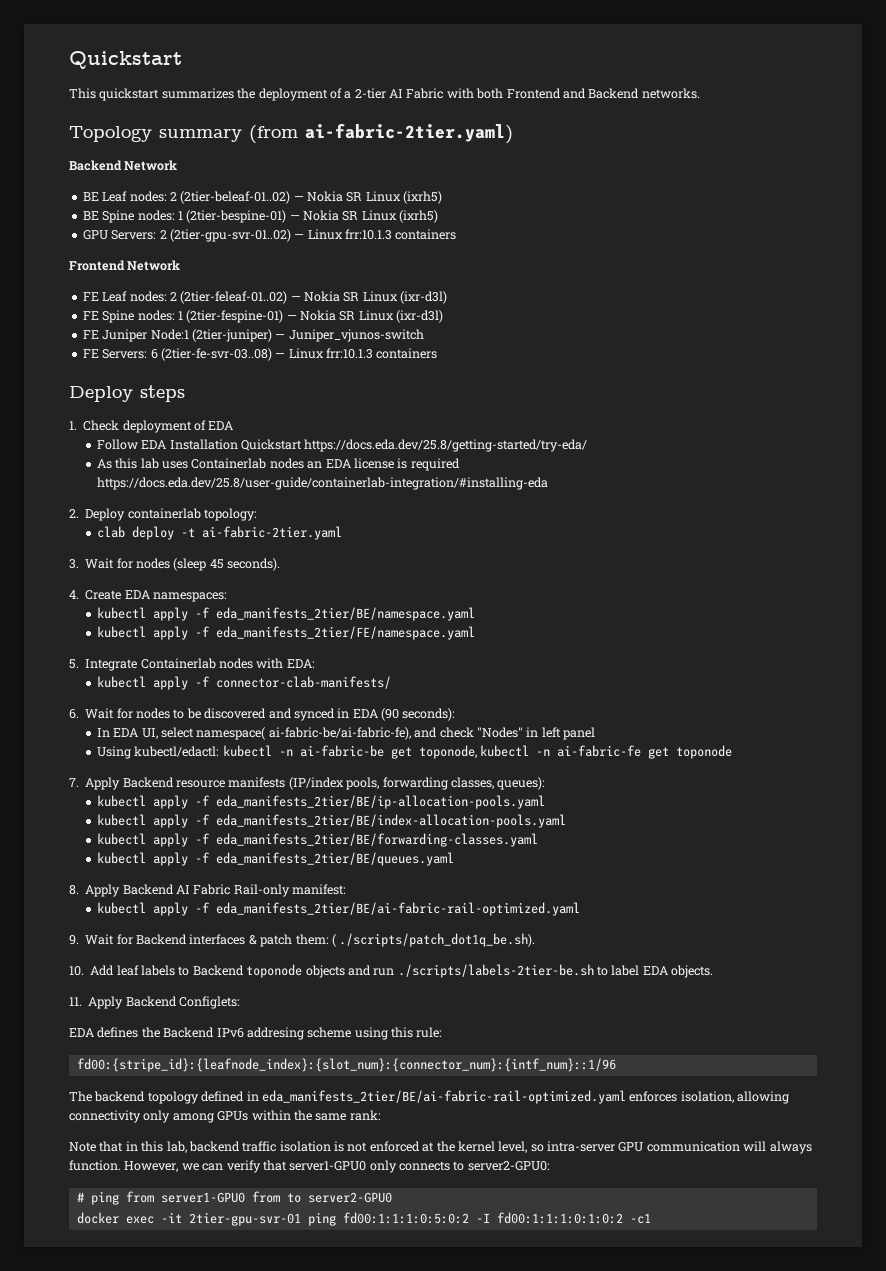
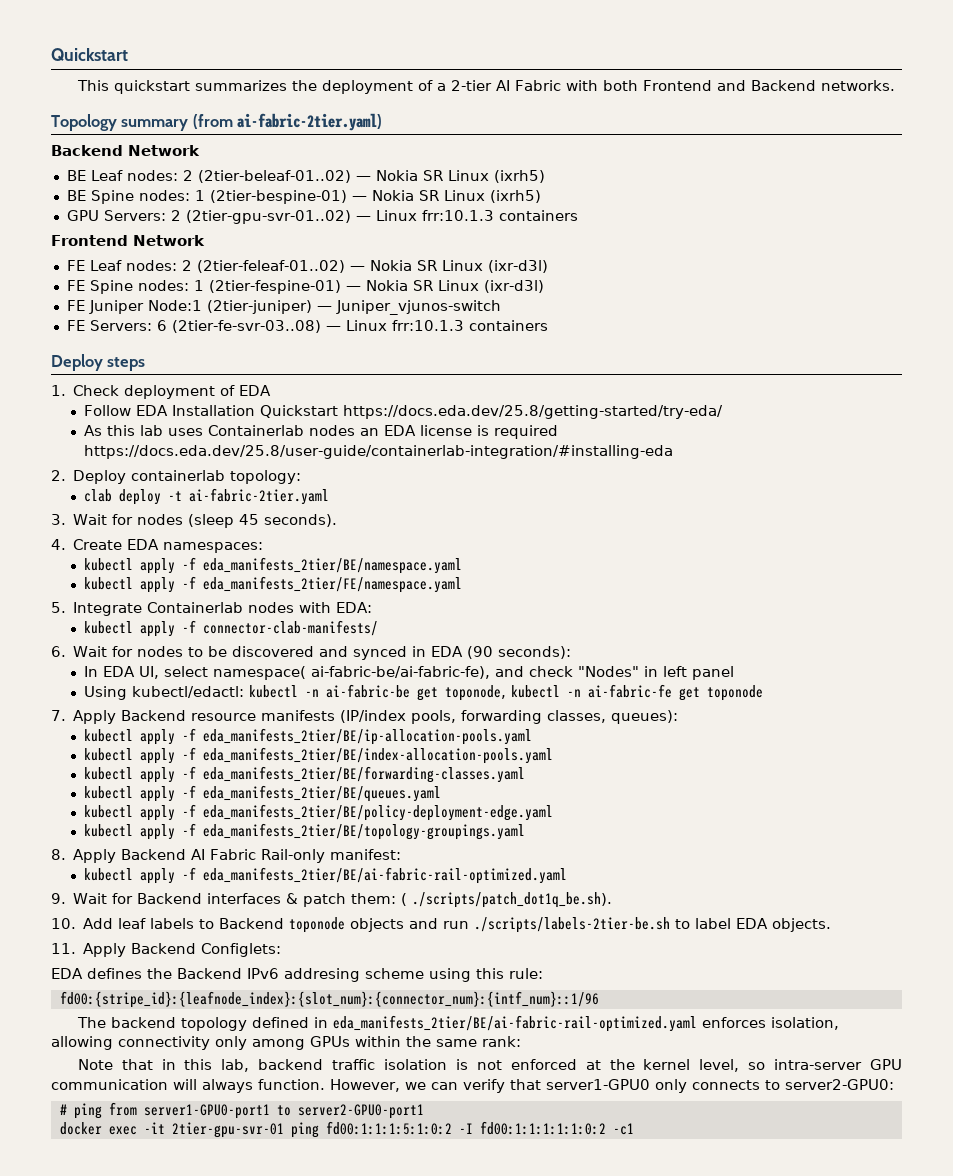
+ kubectl apply -f eda_manifests_2tier/BE/policy-deployment-edge.yaml
+ kubectl apply -f eda_manifests_2tier/BE/topology-groupings.yaml
- # ping from server1-GPU0 from to server2-GPU0
+ # ping from server1-GPU0-port1 to server2-GPU0-port1
- docker exec -it 2tier-gpu-svr-01 ping fd00:1:1:1:0:5:0:2 -I fd00:1:1:1:0:1:0:2 -c1
+ docker exec -it 2tier-gpu-svr-01 ping fd00:1:1:1:5:1:0:2 -I fd00:1:1:1:1:1:0:2 -c1

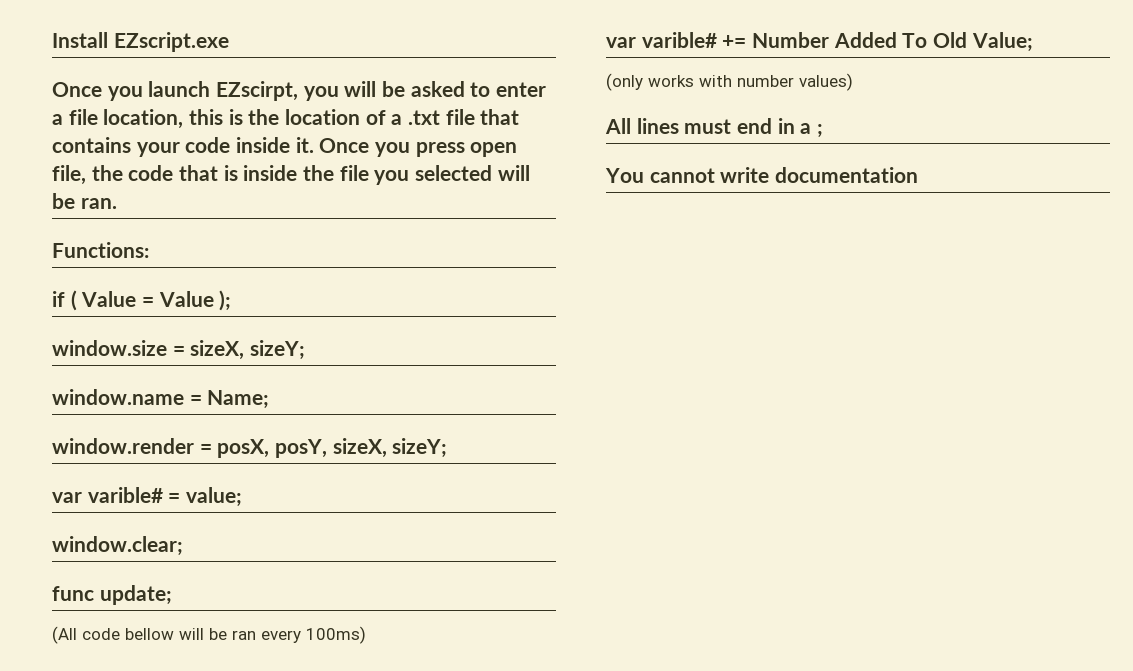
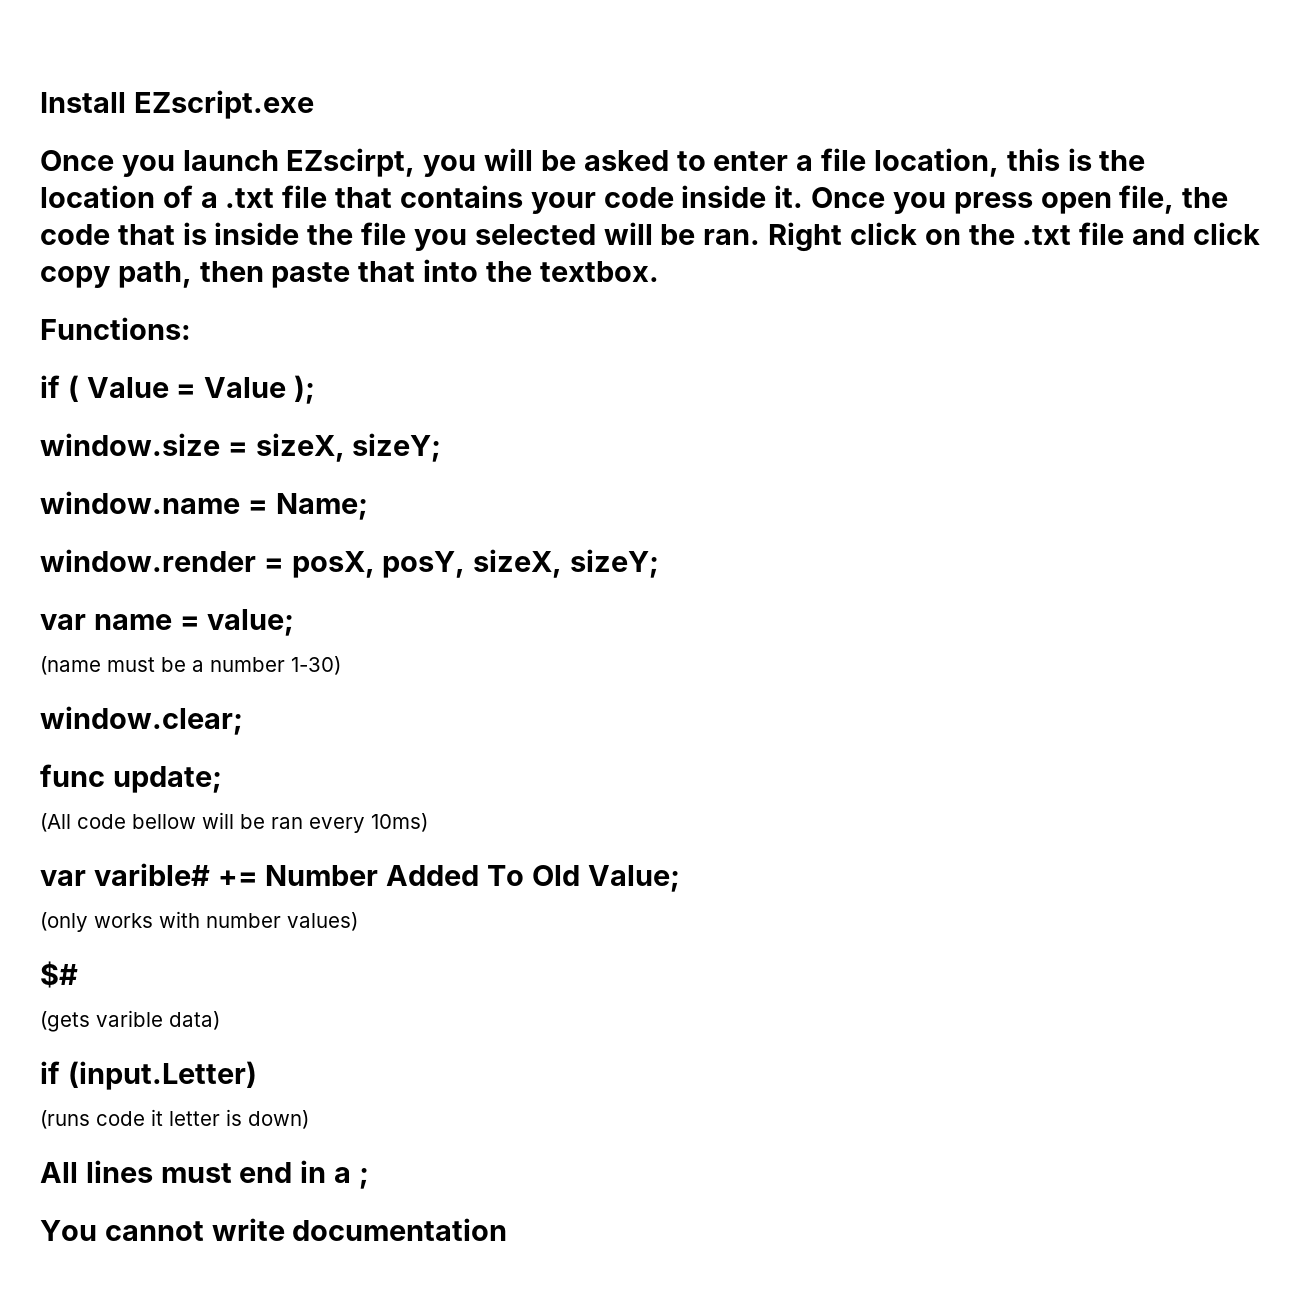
+ Right click on the .txt file and click copy path, then paste that into the textbox.
- var varible# = value;
+ var name = value;
+ (name must be a number 1-30)
- (All code bellow will be ran every 100ms)
+ (All code bellow will be ran every 10ms)
+ $#
+ (gets varible data)
+ if (input.Letter)
+ (runs code it letter is down)

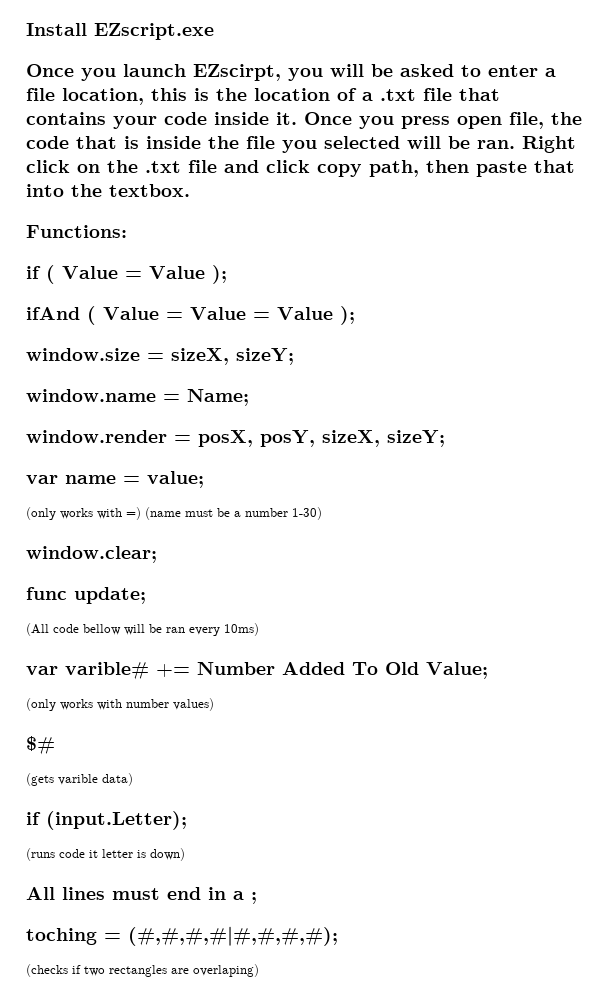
+ ifAnd ( Value = Value = Value );
- (name must be a number 1-30)
+ (only works with =) (name must be a number 1-30)
- if (input.Letter)
+ if (input.Letter);
- You cannot write documentation
+ toching = (#,#,#,#|#,#,#,#);
+ (checks if two rectangles are overlaping)

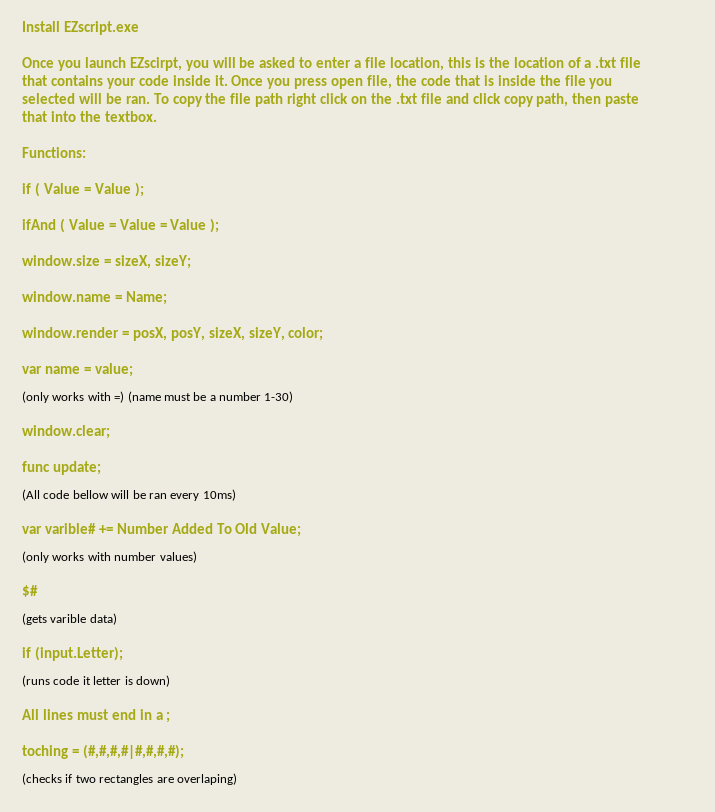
- Right click on the .txt file and click copy path, then paste that into the textbox.
+ To copy the file path right click on the .txt file and click copy path, then paste that into the textbox.
- window.render = posX, posY, sizeX, sizeY;
+ window.render = posX, posY, sizeX, sizeY, color;

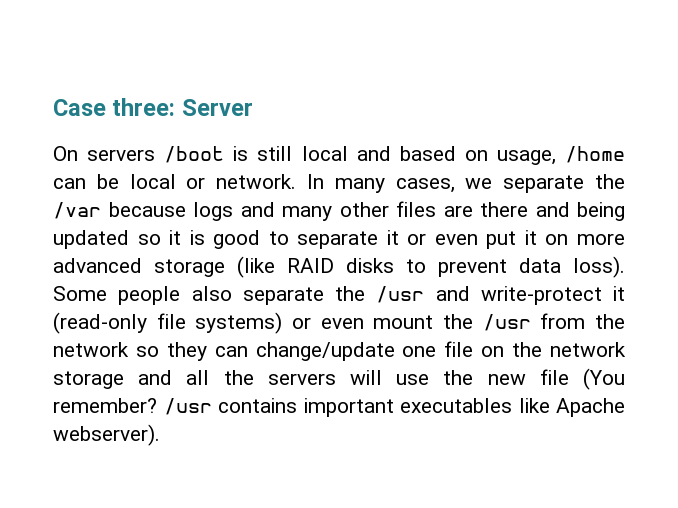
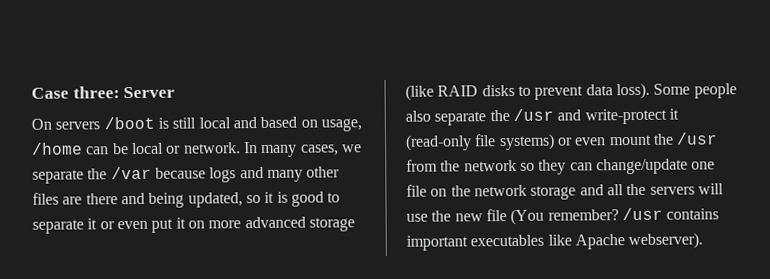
- In many cases, we separate the /var because logs and many other files are there and being updated so it is good to separate it or even put it on more advanced storage (like RAID disks to prevent data loss).
+ In many cases, we separate the /var because logs and many other files are there and being updated, so it is good to separate it or even put it on more advanced storage (like RAID disks to prevent data loss).

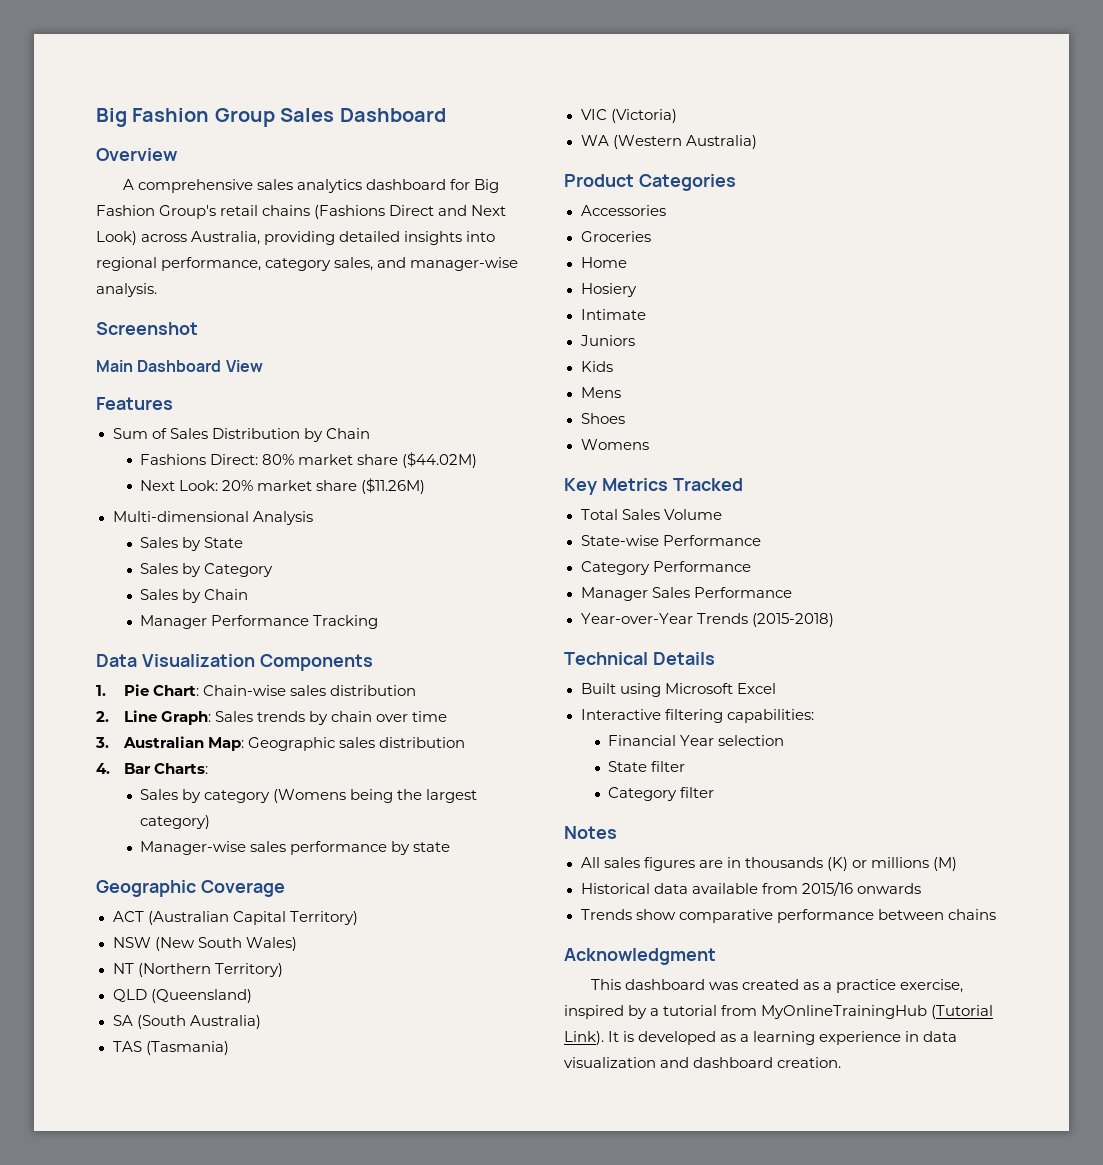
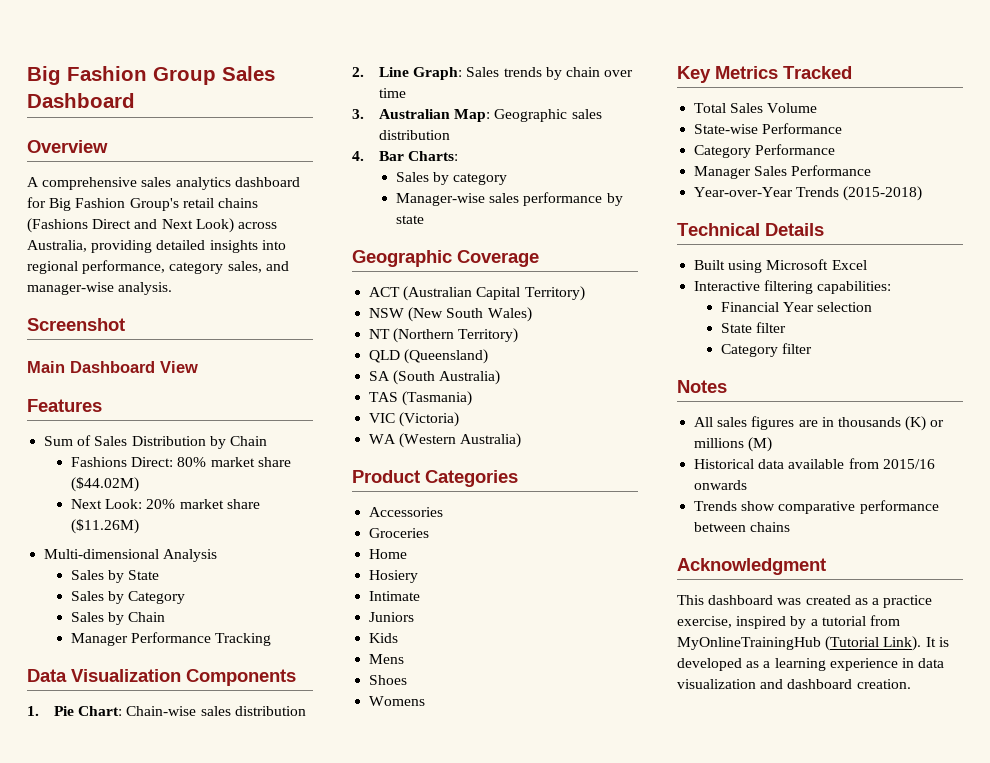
- Sales by category (Womens being the largest category)
+ Sales by category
□ □ □ □ □
The task: List each line of the records that holds the string "exec".

Answer to this exercise:
- docker exec -it 2tier-gpu-svr-01 ping fd00:1:1:1:0:5:0:2 -I fd00:1:1:1:0:1:0:2 -c1
+ docker exec -it 2tier-gpu-svr-01 ping fd00:1:1:1:5:1:0:2 -I fd00:1:1:1:1:1:0:2 -c1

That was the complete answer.